Cachorrinha vítima de extremistas. Foto: reprodução

Investigações da Polícia Civil de São Paulo revelam que grupos extremistas, compostos em grande parte por jovens, têm transformado a tortura de animais em um espetáculo criminoso, utilizando plataformas como o Discord como meio de monetização.

O quadro apresentado pelos investigadores indica uma prática onde a crueldade contra filhotes de cães e gatos é transmitida ao vivo, com a participação ativa de espectadores que incentivam as ações e que, por sua vez, se tornam moeda de troca nas chamadas “panelas”.

Conforme explicou a delegada Lisandréa Salvariego, responsável pelo Núcleo de Observação e Análise Digital (Noad), a exibição em tempo real é o que confere valor ao conteúdo dentro desses grupos. “Só tem valor se for ao vivo”, disse a policial ao Metrópoles.

“Porque ao vivo ele consegue demonstrar que é ele mesmo que está fazendo”. A lógica identificada pela investigação se baseia em recompensa e reconhecimento: quanto mais violento o ato, maior é o status do autor dentro do grupo.

As transmissões não contam apenas com uma audiência passiva. A polícia possui evidências de que os espectadores participam ativamente, incitando novas agressões durante as lives.
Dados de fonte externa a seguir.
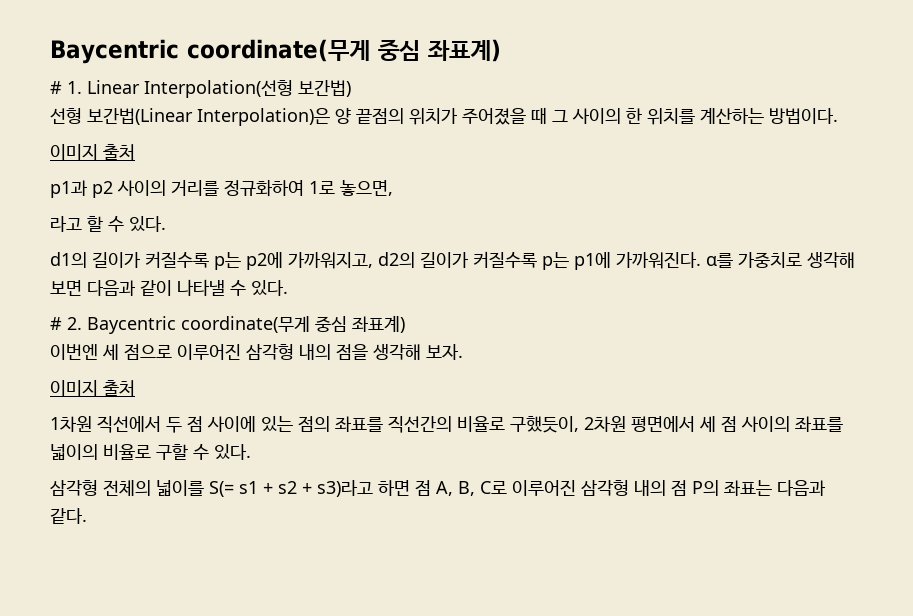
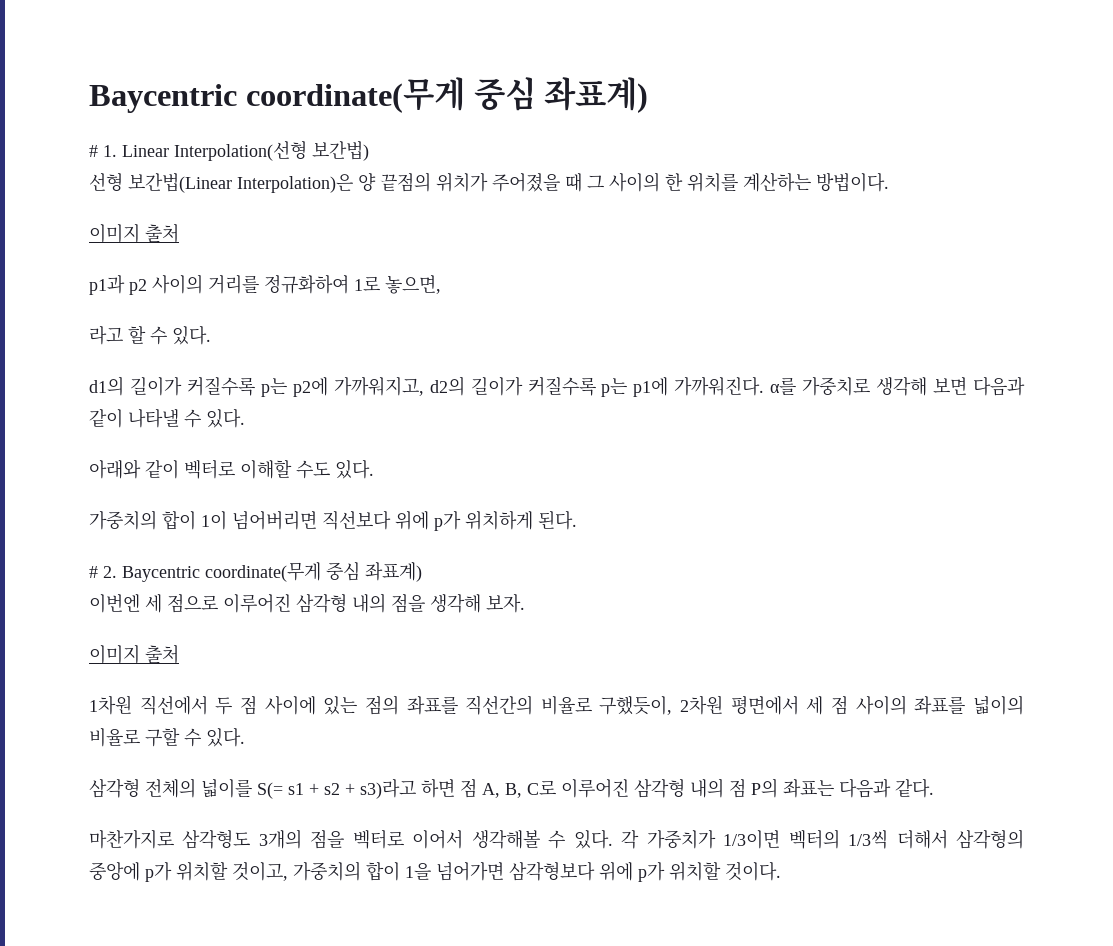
+ 아래와 같이 벡터로 이해할 수도 있다.
+ 가중치의 합이 1이 넘어버리면 직선보다 위에 p가 위치하게 된다.
+ 마찬가지로 삼각형도 3개의 점을 벡터로 이어서 생각해볼 수 있다. 각 가중치가 1/3이면 벡터의 1/3씩 더해서 삼각형의 중앙에 p가 위치할 것이고, 가중치의 합이 1을 넘어가면 삼각형보다 위에 p가 위치할 것이다.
Em um dos casos analisados, usuários incentivam o agressor com comentários como “pisa na cabeça dele”.

De acordo com a delegada, a violência nessas salas virtuais não é um evento isolado. Estima-se que “10 a 15 animais por noite” sejam submetidos a maus-tratos nesses espaços digitais.

As investigações também apontaram situações em que jovens são coagidos a participar das transmissões. A adesão a esses grupos, segundo a polícia, frequentemente resulta de relações virtuais que culminam em sextorsão. Após enviarem imagens íntimas, as vítimas são ameaçadas e forçadas a executar ordens, incluindo ações contra animais de suas próprias famílias. “Nessas condições, já conseguimos resgatar mais de mil animais”, destacou Salvariego.
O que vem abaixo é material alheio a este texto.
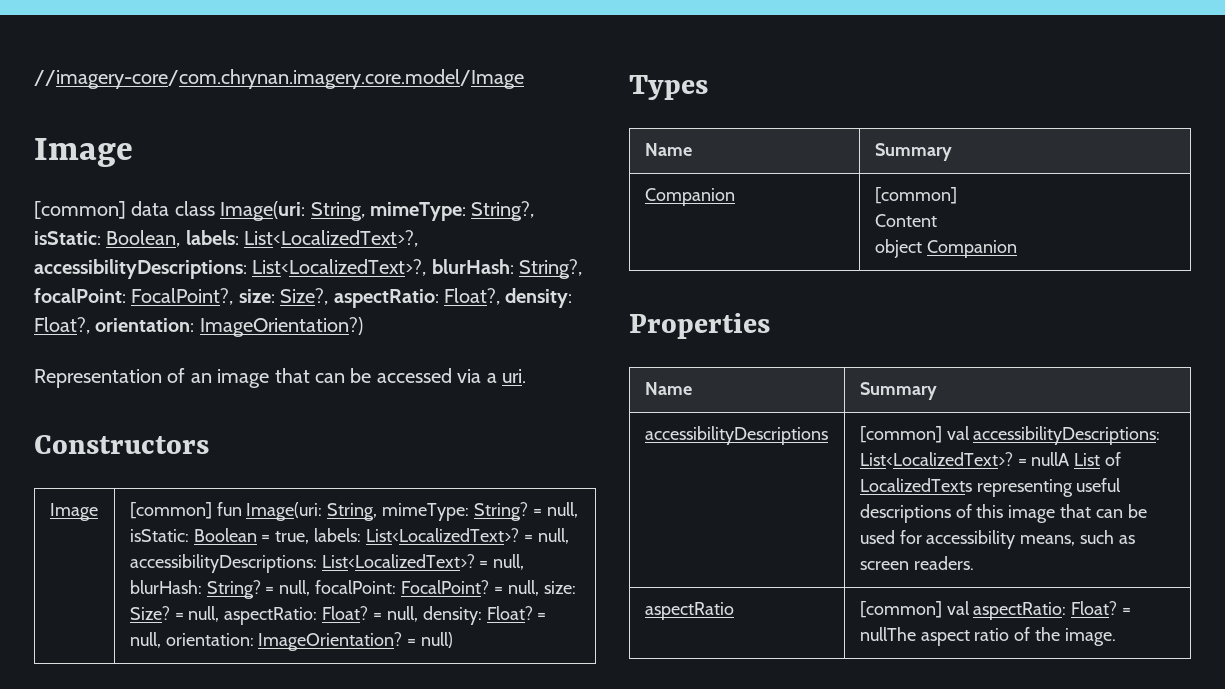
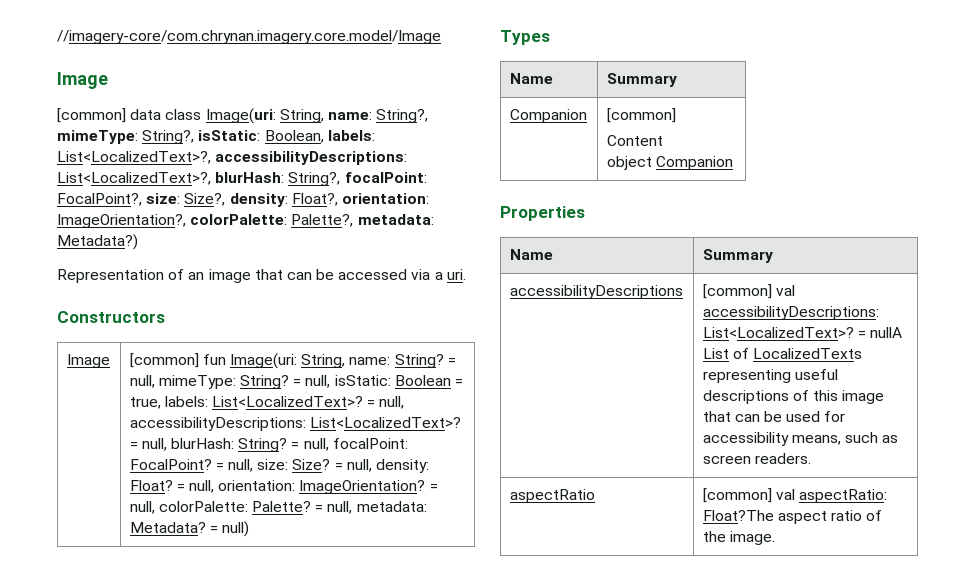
- [common] data class Image(uri: String, mimeType: String?, isStatic: Boolean, labels: List<LocalizedText>?, accessibilityDescriptions: List<LocalizedText>?, blurHash: String?, focalPoint: FocalPoint?, size: Size?, aspectRatio: Float?, density: Float?, orientation: ImageOrientation?)
+ [common] data class Image(uri: String, name: String?, mimeType: String?, isStatic: Boolean, labels: List<LocalizedText>?, accessibilityDescriptions: List<LocalizedText>?, blurHash: String?, focalPoint: FocalPoint?, size: Size?, density: Float?, orientation: ImageOrientation?, colorPalette: Palette?, metadata: Metadata?)
- [common] fun Image(uri: String, mimeType: String?
+ [common] fun Image(uri: String, name: String? = null, mimeType: String?
- = null, aspectRatio: Float? = null, density: Float?
+ = null, density: Float?
- = null)
+ = null, colorPalette: Palette? = null, metadata: Metadata? = null)
- aspectRatio | [common] val aspectRatio: Float? = nullThe aspect ratio of the image.
+ aspectRatio | [common] val aspectRatio: Float?The aspect ratio of the image.

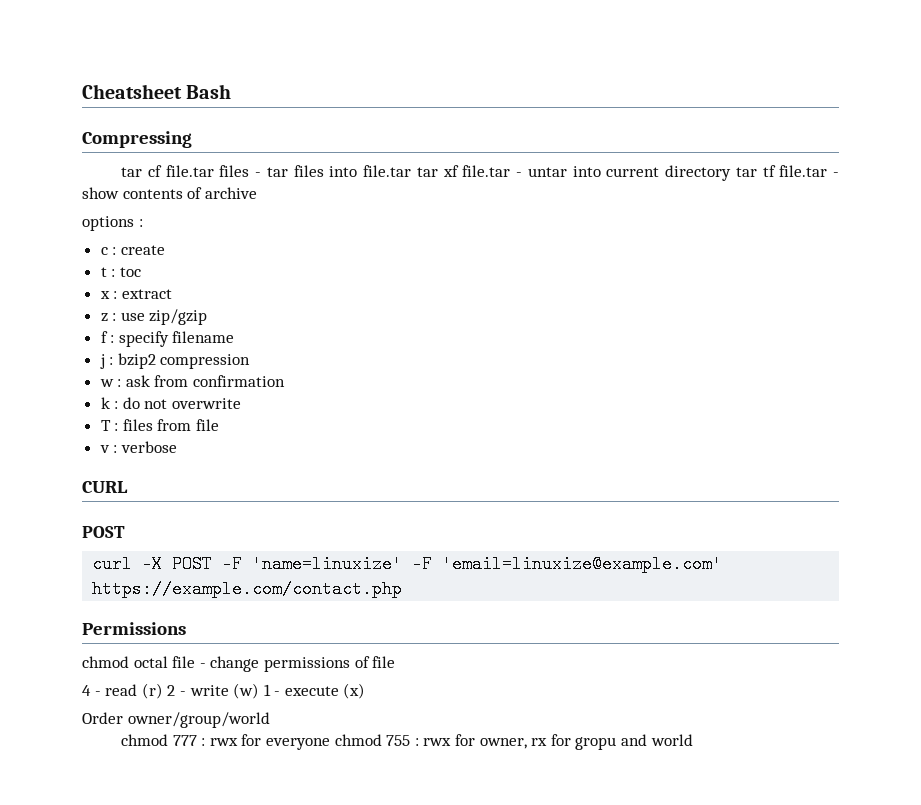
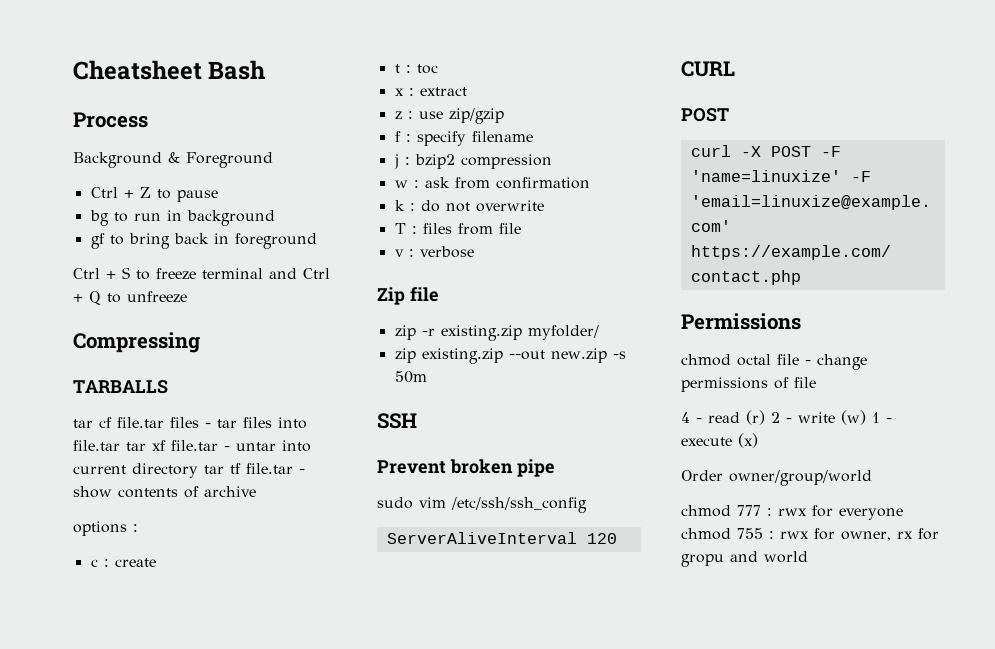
+ Process
+ Background & Foreground
+ Ctrl + Z to pause
+ bg to run in background
+ gf to bring back in foreground
+ Ctrl + S to freeze terminal and Ctrl + Q to unfreeze
+ TARBALLS
+ Zip file
+ zip -r existing.zip myfolder/
+ zip existing.zip --out new.zip -s 50m
+ SSH
+ Prevent broken pipe
+ sudo vim /etc/ssh/ssh_config
+ ServerAliveInterval 120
Um caso monitorado envolveu um jovem no Ceará que planejava matar cães da família durante uma live no Discord. Graças a denúncias e ao trabalho do Noad, equipes policiais foram mobilizadas e conseguiram evitar a ação antes que ela fosse concretizada. Os animais foram encontrados em segurança.

A seguir, prints de telas evidenciando os abusos:

Conforme a delegada, o objetivo do suspeito “era apenas para demonstrar poder”. O investigado, de 19 anos, é acusado de ter matado mais de 100 animais.

Para a Polícia Civil, a questão vai além do abuso contra os animais. As evidências coletadas indicam uma crescente violência, marcada por dessensibilização, manipulação emocional e estímulo a comportamentos cada vez mais extremos. “A repetição gera dessensibilização”, afirmou a delegada.

“Eles se preparam para não sentir empatia por nada”. Pesquisas mencionadas na investigação sugerem que a violência recorrente contra animais pode servir como um tipo de “treinamento emocional” para ações ainda mais graves.

A polícia também critica a falta de ação das plataformas. Segundo Lisandréa, a resposta do Discord tem sido insatisfatória diante da urgência dos casos. “Não colabora em praticamente nada”, afirmou.

“Estou tentando salvar vidas. Em segundos, eu perco essa vítima”. Atualmente, o núcleo paulista monitora cerca de 1.800 grupos ativos em todo o Brasil. Para a delegada, o dado mais preocupante é o perfil dos envolvidos: “Esses são os futuros adultos da sociedade”.